Task: Nothing but the lines from the one containing "[960,221,1029,244] report) ->" through the end of the material should be restated, and each exactly.

Given data:
▼▼▼
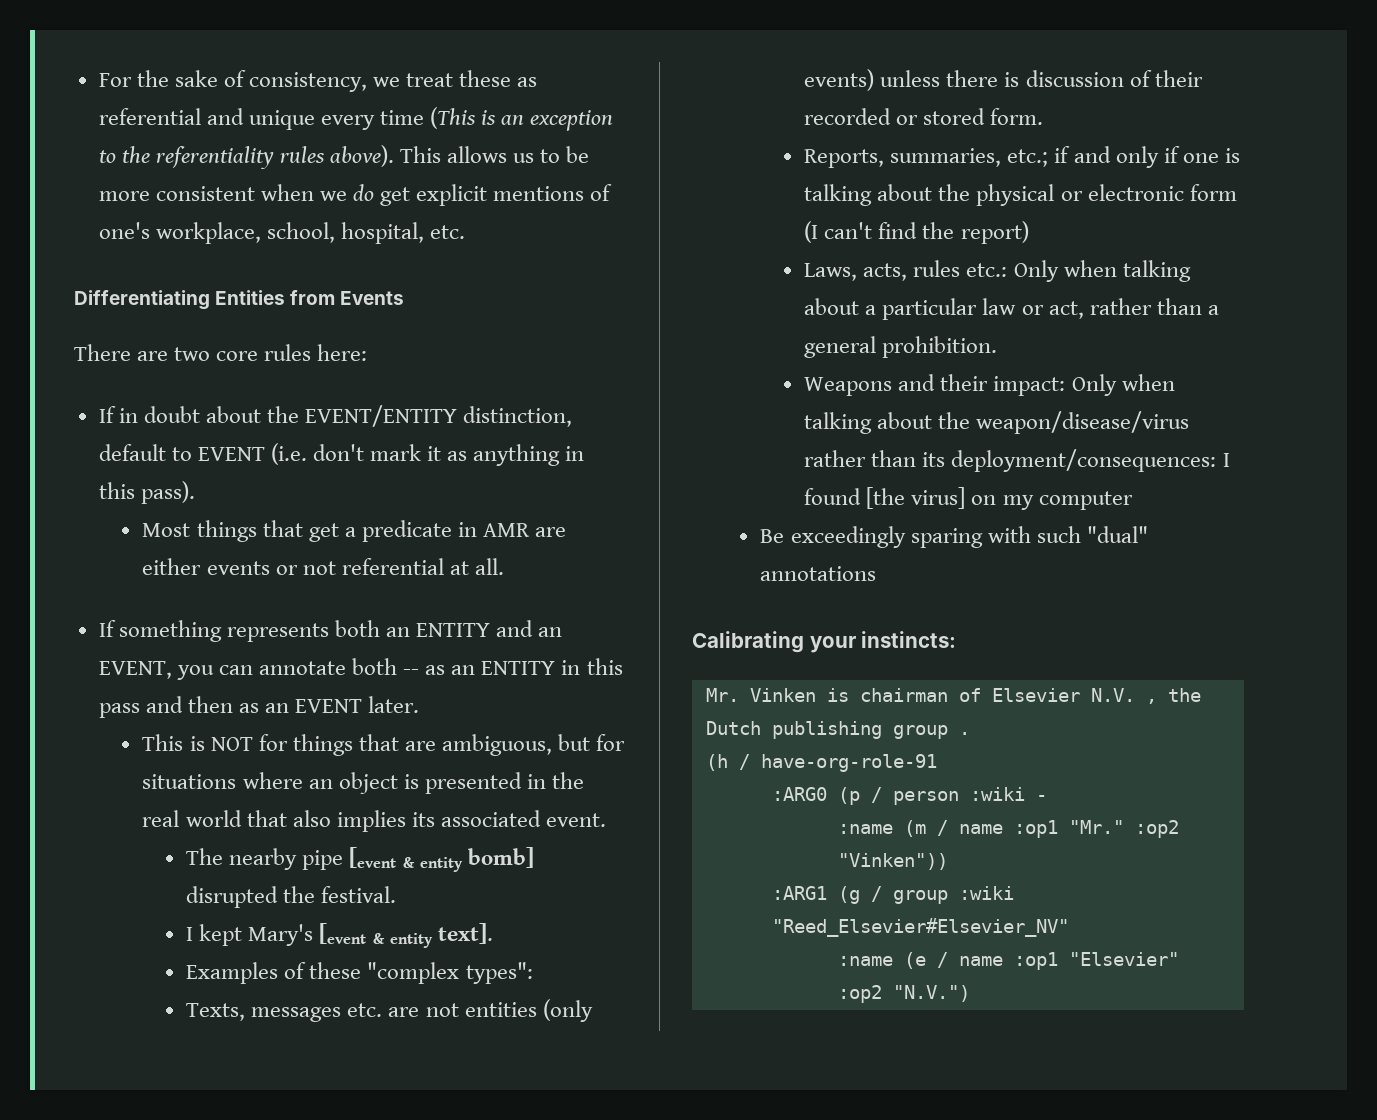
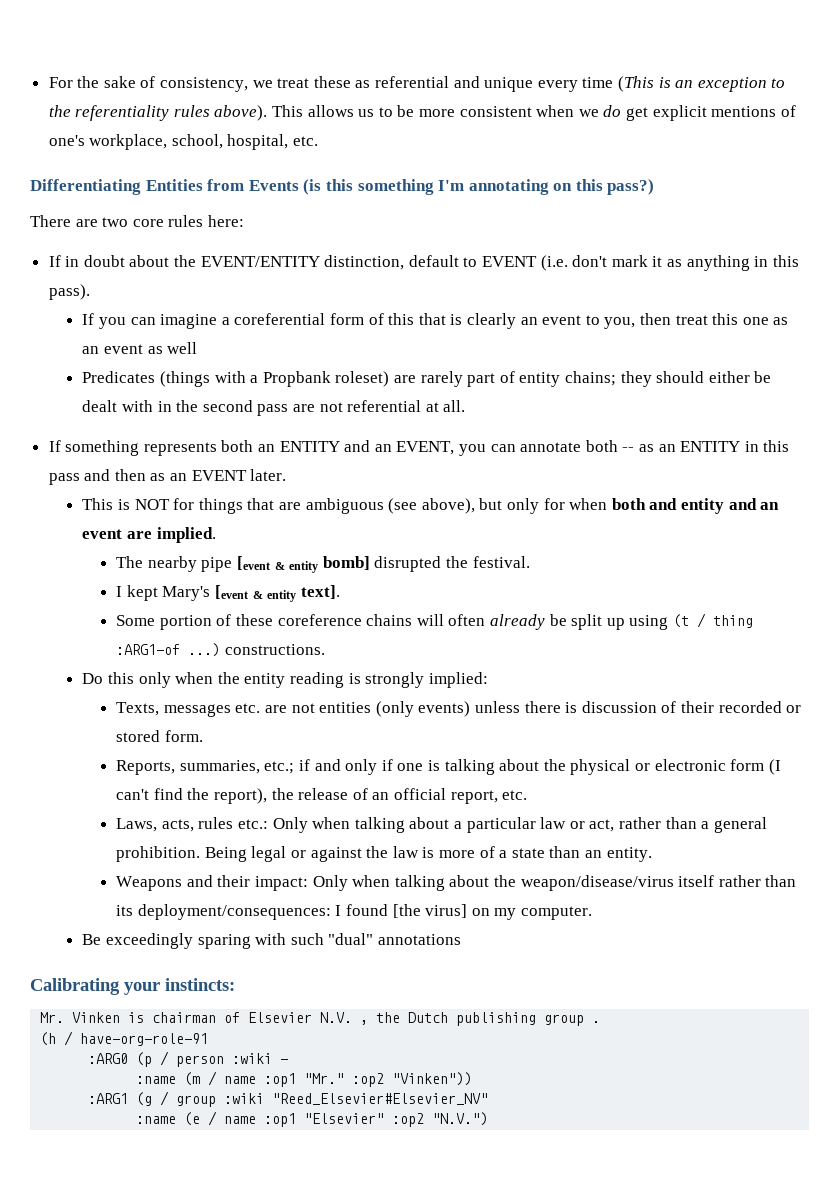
(405, 298) none -> [303,179,655,195] (is this something I'm annotating on this pass?)
[142,520,567,542] [142,558,298,575] Most things that get a predicate in AMR are either events or -> [82,313,789,329] [82,342,198,354] [82,371,772,387] [82,400,316,416] If you can imagine a coreferential form of this that is clearly an event to you, then treat this one as an event as well // Predicates (things with a Propbank roleset) are rarely part of entity chains; they should either be dealt with in the second pass are
[442,734,626,756] [142,772,585,794] [142,810,607,832] ambiguous, but for situations where an object is presented in the real world that also implies its associated event. -> [305,498,780,514] [82,527,216,543] ambiguous (see above), but only for when both and entity and an event are implied.
[186,962,533,984] Examples of these "complex types": -> [116,613,753,630] [116,643,325,657] [82,672,488,688] Some portion of these coreference chains will often already be split up using (t / thing :ARG1-of ...) constructions. // Do this only when the entity reading is strongly implied:
[960,221,1029,244] report) -> [214,788,528,804] report), the release of an official report, etc.
(998, 347) none -> [204,846,652,862] Being legal or against the law is more of a state than an entity.
(1190, 422) none -> [678,875,715,887] itself
[1038,491,1133,510] computer -> [521,906,593,920] computer.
▲▲▲
Problem solution:
[960,221,1029,244] report) -> [214,788,528,804] report), the release of an official report, etc.
(998, 347) none -> [204,846,652,862] Being legal or against the law is more of a state than an entity.
(1190, 422) none -> [678,875,715,887] itself
[1038,491,1133,510] computer -> [521,906,593,920] computer.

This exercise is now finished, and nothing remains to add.